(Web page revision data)
===
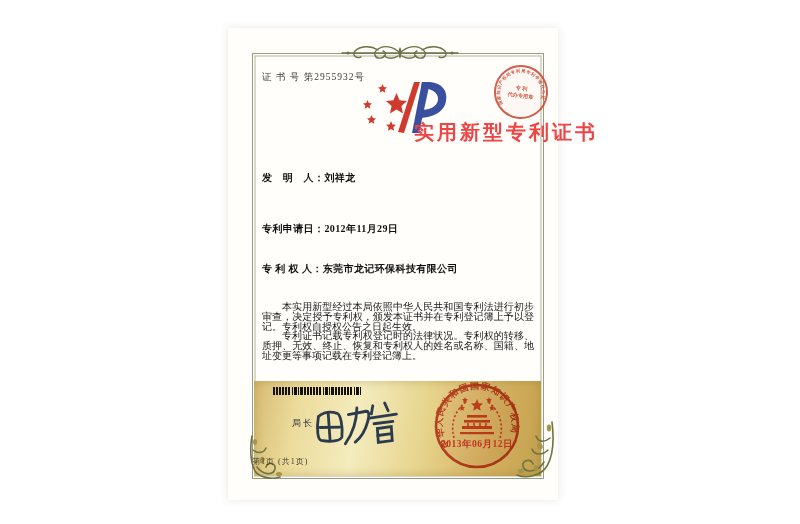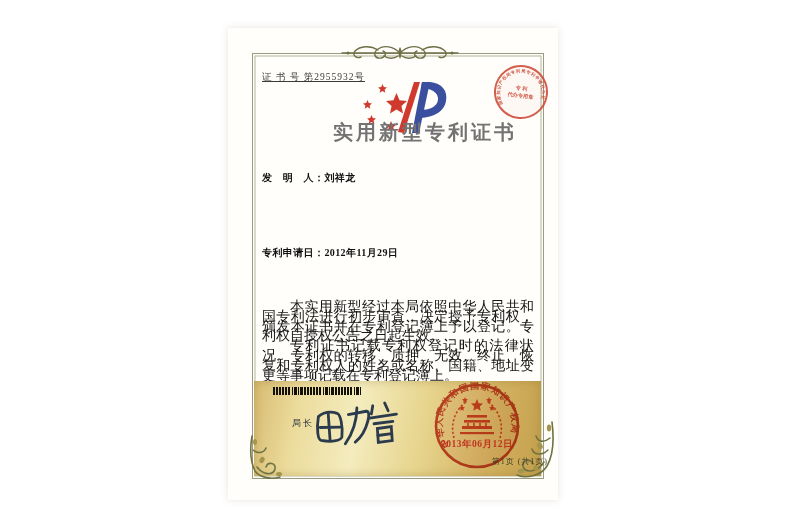--- a/index.html
+++ b/index.html
@@ -5,36 +5,36 @@
   html,body{margin:0;padding:0;background:#ffffff;}
   #canvas{position:relative;width:800px;height:524px;background:#ffffff;overflow:hidden;
           font-family:"Liberation Serif","DejaVu Serif",serif;}
   .abs{position:absolute;}
   
   .paper{left:228px;top:28px;width:330px;height:472px;background:#fffefb;
          box-shadow:0 0 8px rgba(120,115,95,.18);}
   
   .cert-border{left:252px;top:53px;width:290px;height:424px;border:1px solid #9b9b85;
                box-shadow:inset 0 0 0 1.5px #fdfdf8, inset 0 0 0 2.5px #b4b49c;}
-  .cert-number{left:262px;top:71px;font-size:9.5px;letter-spacing:1px;color:#3a3a3a;white-space:nowrap;text-decoration:underline;}
-  .title{left:252px;top:119px;width:346px;text-align:center;font-size:20px;font-weight:700;
-         letter-spacing:3px;color:#737373;white-space:nowrap;}
+  .cert-number{left:262px;top:71px;font-size:9.5px;letter-spacing:1px;color:#3a3a3a;white-space:nowrap;}
+  .title{left:252px;top:119px;width:346px;text-align:right;font-size:20px;font-weight:700;
+         letter-spacing:3px;color:#ef4444;white-space:nowrap;}
   .field-row{left:262px;font-size:10px;font-weight:700;color:#101010;white-space:nowrap;letter-spacing:.4px;}
   .paras{left:262px;top:302px;width:272px;}
-  .paras p{margin:0;text-indent:2em;font-size:14px;line-height:9.8px;text-align:justify;
+  .paras p{margin:0;text-indent:2em;font-size:10px;line-height:9.8px;text-align:justify;
            color:#161616;font-weight:500;}
   
   .gold-panel{left:254px;top:381px;width:287px;height:95px;
       background:linear-gradient(100deg,#d7bb72 0%,#ecdc9c 16%,#f4ecbe 36%,#e7d58e 58%,#d2b160 82%,#c3a04c 100%);
       box-shadow:inset 0 0 10px rgba(140,110,40,.35);}
   .barcode{left:273px;top:387px;width:88px;height:8px;
       background:repeating-linear-gradient(90deg,#141208 0 1.7px,rgba(0,0,0,0) 1.7px 2.7px,
                  #141208 2.7px 5px,rgba(0,0,0,0) 5px 6.2px);}
   .director-label{left:292px;top:417px;font-size:9px;font-weight:400;color:#2c3442;letter-spacing:2px;}
-  .page-indicator{left:252px;top:456px;width:296px;text-align:right;font-size:8px;color:#3c3c26;letter-spacing:1px;}
+  .page-indicator{left:252px;top:456px;width:296px;text-align:left;font-size:8px;color:#3c3c26;letter-spacing:1px;}
   .seal-date{left:417px;top:438px;width:120px;text-align:center;font-size:9.5px;font-weight:700;
              color:#c0341f;letter-spacing:.5px;white-space:nowrap;}
   .official-seal{left:433px;top:382px;mix-blend-mode:multiply;opacity:.93;}
   .agency-seal{left:492px;top:63px;opacity:.88;transform:rotate(8deg);}
   .sig-svg{left:310px;top:399px;}
   .logo-svg{left:356px;top:77px;}
   .flourish-top{left:340px;top:44px;}
   .flourish-bl{left:248px;top:434px;}
   .flourish-br{left:512px;top:420px;}
   .seal-rim{font-family:"Liberation Serif","DejaVu Serif",serif;font-weight:700;}
@@ -97,22 +97,25 @@
     <text class="seal-rim" font-size="4.3" fill="#cc4a36" letter-spacing="0.6">
       <textPath href="#agArc" startOffset="2">国家知识产权局专利局专利申请代办处</textPath>
     </text>
     <text x="29" y="27" text-anchor="middle" font-size="5.2" fill="#cc4a36" font-weight="bold">专 利</text>
     <text x="29" y="34.5" text-anchor="middle" font-size="5.2" fill="#cc4a36" font-weight="bold">代办专用章</text>
   </svg>
 
   <div class="abs field-row" style="top:171px">
     <span>发　明　人：</span><span>刘祥龙</span>
   </div>
-  <div class="abs field-row" style="top:246px">
+  <div class="abs field-row" style="top:222px">
     <span>专利申请日：</span><span>2012年11月29日</span>
+  </div>
+  <div class="abs field-row" style="top:262px">
+    <span>专 利 权 人：</span><span>东莞市龙记环保科技有限公司</span>
   </div>
 
   <div class="abs paras">
     <p>本实用新型经过本局依照中华人民共和国专利法进行初步审查，决定授予专利权，颁发本证书并在专利登记簿上予以登记。专利权自授权公告之日起生效。</p>
     <p>专利证书记载专利权登记时的法律状况。专利权的转移、质押、无效、终止、恢复和专利权人的姓名或名称、国籍、地址变更等事项记载在专利登记簿上。</p>
   </div>
 
   <div class="abs gold-panel"></div>
   <div class="abs barcode"></div>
===
◆ **What the exercise asks**
When the word "title" occurs in a line above, list that line.

◆ **Answer section**
-  .title{left:252px;top:119px;width:346px;text-align:center;font-size:20px;font-weight:700;
+  .title{left:252px;top:119px;width:346px;text-align:right;font-size:20px;font-weight:700;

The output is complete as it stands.